TASK TO CARRY OUT: Please transcribe every record below exactly as written.
----------------
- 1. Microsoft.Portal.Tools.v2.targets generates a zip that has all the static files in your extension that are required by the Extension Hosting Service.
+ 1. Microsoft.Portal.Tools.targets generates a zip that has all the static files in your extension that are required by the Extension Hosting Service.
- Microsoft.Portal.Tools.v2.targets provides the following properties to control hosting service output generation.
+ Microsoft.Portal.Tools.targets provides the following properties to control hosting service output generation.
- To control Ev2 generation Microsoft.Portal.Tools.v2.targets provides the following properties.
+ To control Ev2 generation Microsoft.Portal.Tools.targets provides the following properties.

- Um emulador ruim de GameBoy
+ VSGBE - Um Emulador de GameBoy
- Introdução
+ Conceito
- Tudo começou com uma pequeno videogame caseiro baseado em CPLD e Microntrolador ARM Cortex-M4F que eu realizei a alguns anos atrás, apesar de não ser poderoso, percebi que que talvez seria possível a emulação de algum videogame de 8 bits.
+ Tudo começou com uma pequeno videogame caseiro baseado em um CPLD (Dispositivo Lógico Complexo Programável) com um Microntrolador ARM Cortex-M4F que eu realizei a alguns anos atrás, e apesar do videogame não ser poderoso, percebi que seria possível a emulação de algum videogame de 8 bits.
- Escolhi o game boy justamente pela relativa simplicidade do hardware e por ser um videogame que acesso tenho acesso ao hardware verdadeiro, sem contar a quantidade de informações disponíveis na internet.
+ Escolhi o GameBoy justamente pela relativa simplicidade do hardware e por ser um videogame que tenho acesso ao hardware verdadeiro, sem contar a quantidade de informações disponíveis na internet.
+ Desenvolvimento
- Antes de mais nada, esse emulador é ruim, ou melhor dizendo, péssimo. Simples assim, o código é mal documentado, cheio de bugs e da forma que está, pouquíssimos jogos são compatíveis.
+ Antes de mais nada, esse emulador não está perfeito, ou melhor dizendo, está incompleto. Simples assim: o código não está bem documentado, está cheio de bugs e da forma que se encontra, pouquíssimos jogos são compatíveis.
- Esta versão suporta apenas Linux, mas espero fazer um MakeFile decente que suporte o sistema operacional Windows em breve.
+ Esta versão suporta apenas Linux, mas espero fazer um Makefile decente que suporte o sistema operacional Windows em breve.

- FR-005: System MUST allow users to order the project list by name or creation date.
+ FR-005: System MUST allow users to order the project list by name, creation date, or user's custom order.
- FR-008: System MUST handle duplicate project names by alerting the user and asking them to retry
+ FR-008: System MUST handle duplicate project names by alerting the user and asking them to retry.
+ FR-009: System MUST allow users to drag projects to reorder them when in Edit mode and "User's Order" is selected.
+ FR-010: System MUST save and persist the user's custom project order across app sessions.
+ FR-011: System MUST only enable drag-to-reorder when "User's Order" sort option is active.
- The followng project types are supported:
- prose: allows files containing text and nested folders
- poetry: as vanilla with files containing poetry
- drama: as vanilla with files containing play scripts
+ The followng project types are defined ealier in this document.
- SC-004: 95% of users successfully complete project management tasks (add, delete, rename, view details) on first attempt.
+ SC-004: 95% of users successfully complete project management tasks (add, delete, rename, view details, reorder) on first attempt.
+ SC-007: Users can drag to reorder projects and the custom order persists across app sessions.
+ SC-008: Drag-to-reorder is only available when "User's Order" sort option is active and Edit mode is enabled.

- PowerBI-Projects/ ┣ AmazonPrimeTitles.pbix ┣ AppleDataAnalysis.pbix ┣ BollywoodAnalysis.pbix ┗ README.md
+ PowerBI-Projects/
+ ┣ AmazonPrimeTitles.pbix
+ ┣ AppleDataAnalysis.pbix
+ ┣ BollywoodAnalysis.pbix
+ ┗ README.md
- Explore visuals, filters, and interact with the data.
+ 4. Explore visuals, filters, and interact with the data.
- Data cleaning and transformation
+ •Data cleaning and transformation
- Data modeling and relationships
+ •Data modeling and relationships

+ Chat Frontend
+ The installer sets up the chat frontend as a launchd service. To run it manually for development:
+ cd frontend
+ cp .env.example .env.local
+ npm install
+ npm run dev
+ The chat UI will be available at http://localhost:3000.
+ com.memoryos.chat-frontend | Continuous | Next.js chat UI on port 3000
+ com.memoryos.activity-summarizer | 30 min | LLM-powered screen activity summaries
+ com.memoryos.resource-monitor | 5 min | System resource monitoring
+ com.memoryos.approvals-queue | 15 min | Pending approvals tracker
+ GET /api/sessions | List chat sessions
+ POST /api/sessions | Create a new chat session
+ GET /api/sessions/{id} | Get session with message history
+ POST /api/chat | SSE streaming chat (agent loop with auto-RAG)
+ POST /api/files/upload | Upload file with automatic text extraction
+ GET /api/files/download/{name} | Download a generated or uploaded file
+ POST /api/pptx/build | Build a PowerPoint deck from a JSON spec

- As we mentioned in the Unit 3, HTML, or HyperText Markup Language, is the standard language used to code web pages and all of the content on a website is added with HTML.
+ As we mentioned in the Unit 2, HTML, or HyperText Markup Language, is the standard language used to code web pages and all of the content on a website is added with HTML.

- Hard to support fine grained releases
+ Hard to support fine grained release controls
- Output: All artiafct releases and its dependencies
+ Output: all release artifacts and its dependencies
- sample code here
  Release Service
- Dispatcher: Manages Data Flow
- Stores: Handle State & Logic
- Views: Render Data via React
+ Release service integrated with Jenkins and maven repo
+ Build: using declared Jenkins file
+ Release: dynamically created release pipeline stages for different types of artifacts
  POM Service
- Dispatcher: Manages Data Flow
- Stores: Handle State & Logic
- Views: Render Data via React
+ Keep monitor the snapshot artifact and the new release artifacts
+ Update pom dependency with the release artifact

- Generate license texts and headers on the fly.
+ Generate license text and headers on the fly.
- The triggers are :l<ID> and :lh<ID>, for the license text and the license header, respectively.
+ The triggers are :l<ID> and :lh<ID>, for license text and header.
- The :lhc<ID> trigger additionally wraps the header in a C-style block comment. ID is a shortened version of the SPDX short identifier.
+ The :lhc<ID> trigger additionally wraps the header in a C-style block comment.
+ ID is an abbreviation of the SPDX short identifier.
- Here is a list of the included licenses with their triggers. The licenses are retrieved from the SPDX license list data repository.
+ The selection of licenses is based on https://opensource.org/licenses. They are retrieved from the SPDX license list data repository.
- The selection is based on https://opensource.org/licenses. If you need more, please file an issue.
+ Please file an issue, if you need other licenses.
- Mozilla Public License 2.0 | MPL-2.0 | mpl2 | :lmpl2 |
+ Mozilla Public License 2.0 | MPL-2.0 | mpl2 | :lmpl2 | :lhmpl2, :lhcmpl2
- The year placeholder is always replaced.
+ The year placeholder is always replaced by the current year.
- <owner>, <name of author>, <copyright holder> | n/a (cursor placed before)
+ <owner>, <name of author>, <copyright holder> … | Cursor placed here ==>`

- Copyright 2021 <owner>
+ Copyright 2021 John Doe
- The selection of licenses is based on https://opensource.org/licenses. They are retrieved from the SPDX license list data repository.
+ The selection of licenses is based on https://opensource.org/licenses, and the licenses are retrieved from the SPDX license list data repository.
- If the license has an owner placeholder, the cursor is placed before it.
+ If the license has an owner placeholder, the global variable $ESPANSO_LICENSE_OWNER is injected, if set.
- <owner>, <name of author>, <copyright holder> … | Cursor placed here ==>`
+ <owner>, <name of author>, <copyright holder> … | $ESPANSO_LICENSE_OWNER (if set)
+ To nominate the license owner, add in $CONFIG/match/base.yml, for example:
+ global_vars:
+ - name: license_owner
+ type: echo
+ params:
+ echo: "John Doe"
----------------
RESULT OF THE EXERCISE:
- 1. Microsoft.Portal.Tools.v2.targets generates a zip that has all the static files in your extension that are required by the Extension Hosting Service.
+ 1. Microsoft.Portal.Tools.targets generates a zip that has all the static files in your extension that are required by the Extension Hosting Service.
- Microsoft.Portal.Tools.v2.targets provides the following properties to control hosting service output generation.
+ Microsoft.Portal.Tools.targets provides the following properties to control hosting service output generation.
- To control Ev2 generation Microsoft.Portal.Tools.v2.targets provides the following properties.
+ To control Ev2 generation Microsoft.Portal.Tools.targets provides the following properties.

- Um emulador ruim de GameBoy
+ VSGBE - Um Emulador de GameBoy
- Introdução
+ Conceito
- Tudo começou com uma pequeno videogame caseiro baseado em CPLD e Microntrolador ARM Cortex-M4F que eu realizei a alguns anos atrás, apesar de não ser poderoso, percebi que que talvez seria possível a emulação de algum videogame de 8 bits.
+ Tudo começou com uma pequeno videogame caseiro baseado em um CPLD (Dispositivo Lógico Complexo Programável) com um Microntrolador ARM Cortex-M4F que eu realizei a alguns anos atrás, e apesar do videogame não ser poderoso, percebi que seria possível a emulação de algum videogame de 8 bits.
- Escolhi o game boy justamente pela relativa simplicidade do hardware e por ser um videogame que acesso tenho acesso ao hardware verdadeiro, sem contar a quantidade de informações disponíveis na internet.
+ Escolhi o GameBoy justamente pela relativa simplicidade do hardware e por ser um videogame que tenho acesso ao hardware verdadeiro, sem contar a quantidade de informações disponíveis na internet.
+ Desenvolvimento
- Antes de mais nada, esse emulador é ruim, ou melhor dizendo, péssimo. Simples assim, o código é mal documentado, cheio de bugs e da forma que está, pouquíssimos jogos são compatíveis.
+ Antes de mais nada, esse emulador não está perfeito, ou melhor dizendo, está incompleto. Simples assim: o código não está bem documentado, está cheio de bugs e da forma que se encontra, pouquíssimos jogos são compatíveis.
- Esta versão suporta apenas Linux, mas espero fazer um MakeFile decente que suporte o sistema operacional Windows em breve.
+ Esta versão suporta apenas Linux, mas espero fazer um Makefile decente que suporte o sistema operacional Windows em breve.

- FR-005: System MUST allow users to order the project list by name or creation date.
+ FR-005: System MUST allow users to order the project list by name, creation date, or user's custom order.
- FR-008: System MUST handle duplicate project names by alerting the user and asking them to retry
+ FR-008: System MUST handle duplicate project names by alerting the user and asking them to retry.
+ FR-009: System MUST allow users to drag projects to reorder them when in Edit mode and "User's Order" is selected.
+ FR-010: System MUST save and persist the user's custom project order across app sessions.
+ FR-011: System MUST only enable drag-to-reorder when "User's Order" sort option is active.
- The followng project types are supported:
- prose: allows files containing text and nested folders
- poetry: as vanilla with files containing poetry
- drama: as vanilla with files containing play scripts
+ The followng project types are defined ealier in this document.
- SC-004: 95% of users successfully complete project management tasks (add, delete, rename, view details) on first attempt.
+ SC-004: 95% of users successfully complete project management tasks (add, delete, rename, view details, reorder) on first attempt.
+ SC-007: Users can drag to reorder projects and the custom order persists across app sessions.
+ SC-008: Drag-to-reorder is only available when "User's Order" sort option is active and Edit mode is enabled.

- PowerBI-Projects/ ┣ AmazonPrimeTitles.pbix ┣ AppleDataAnalysis.pbix ┣ BollywoodAnalysis.pbix ┗ README.md
+ PowerBI-Projects/
+ ┣ AmazonPrimeTitles.pbix
+ ┣ AppleDataAnalysis.pbix
+ ┣ BollywoodAnalysis.pbix
+ ┗ README.md
- Explore visuals, filters, and interact with the data.
+ 4. Explore visuals, filters, and interact with the data.
- Data cleaning and transformation
+ •Data cleaning and transformation
- Data modeling and relationships
+ •Data modeling and relationships

+ Chat Frontend
+ The installer sets up the chat frontend as a launchd service. To run it manually for development:
+ cd frontend
+ cp .env.example .env.local
+ npm install
+ npm run dev
+ The chat UI will be available at http://localhost:3000.
+ com.memoryos.chat-frontend | Continuous | Next.js chat UI on port 3000
+ com.memoryos.activity-summarizer | 30 min | LLM-powered screen activity summaries
+ com.memoryos.resource-monitor | 5 min | System resource monitoring
+ com.memoryos.approvals-queue | 15 min | Pending approvals tracker
+ GET /api/sessions | List chat sessions
+ POST /api/sessions | Create a new chat session
+ GET /api/sessions/{id} | Get session with message history
+ POST /api/chat | SSE streaming chat (agent loop with auto-RAG)
+ POST /api/files/upload | Upload file with automatic text extraction
+ GET /api/files/download/{name} | Download a generated or uploaded file
+ POST /api/pptx/build | Build a PowerPoint deck from a JSON spec

- As we mentioned in the Unit 3, HTML, or HyperText Markup Language, is the standard language used to code web pages and all of the content on a website is added with HTML.
+ As we mentioned in the Unit 2, HTML, or HyperText Markup Language, is the standard language used to code web pages and all of the content on a website is added with HTML.

- Hard to support fine grained releases
+ Hard to support fine grained release controls
- Output: All artiafct releases and its dependencies
+ Output: all release artifacts and its dependencies
- sample code here
  Release Service
- Dispatcher: Manages Data Flow
- Stores: Handle State & Logic
- Views: Render Data via React
+ Release service integrated with Jenkins and maven repo
+ Build: using declared Jenkins file
+ Release: dynamically created release pipeline stages for different types of artifacts
  POM Service
- Dispatcher: Manages Data Flow
- Stores: Handle State & Logic
- Views: Render Data via React
+ Keep monitor the snapshot artifact and the new release artifacts
+ Update pom dependency with the release artifact

- Generate license texts and headers on the fly.
+ Generate license text and headers on the fly.
- The triggers are :l<ID> and :lh<ID>, for the license text and the license header, respectively.
+ The triggers are :l<ID> and :lh<ID>, for license text and header.
- The :lhc<ID> trigger additionally wraps the header in a C-style block comment. ID is a shortened version of the SPDX short identifier.
+ The :lhc<ID> trigger additionally wraps the header in a C-style block comment.
+ ID is an abbreviation of the SPDX short identifier.
- Here is a list of the included licenses with their triggers. The licenses are retrieved from the SPDX license list data repository.
+ The selection of licenses is based on https://opensource.org/licenses. They are retrieved from the SPDX license list data repository.
- The selection is based on https://opensource.org/licenses. If you need more, please file an issue.
+ Please file an issue, if you need other licenses.
- Mozilla Public License 2.0 | MPL-2.0 | mpl2 | :lmpl2 |
+ Mozilla Public License 2.0 | MPL-2.0 | mpl2 | :lmpl2 | :lhmpl2, :lhcmpl2
- The year placeholder is always replaced.
+ The year placeholder is always replaced by the current year.
- <owner>, <name of author>, <copyright holder> | n/a (cursor placed before)
+ <owner>, <name of author>, <copyright holder> … | Cursor placed here ==>`

- Copyright 2021 <owner>
+ Copyright 2021 John Doe
- The selection of licenses is based on https://opensource.org/licenses. They are retrieved from the SPDX license list data repository.
+ The selection of licenses is based on https://opensource.org/licenses, and the licenses are retrieved from the SPDX license list data repository.
- If the license has an owner placeholder, the cursor is placed before it.
+ If the license has an owner placeholder, the global variable $ESPANSO_LICENSE_OWNER is injected, if set.
- <owner>, <name of author>, <copyright holder> … | Cursor placed here ==>`
+ <owner>, <name of author>, <copyright holder> … | $ESPANSO_LICENSE_OWNER (if set)
+ To nominate the license owner, add in $CONFIG/match/base.yml, for example:
+ global_vars:
+ - name: license_owner
+ type: echo
+ params:
+ echo: "John Doe"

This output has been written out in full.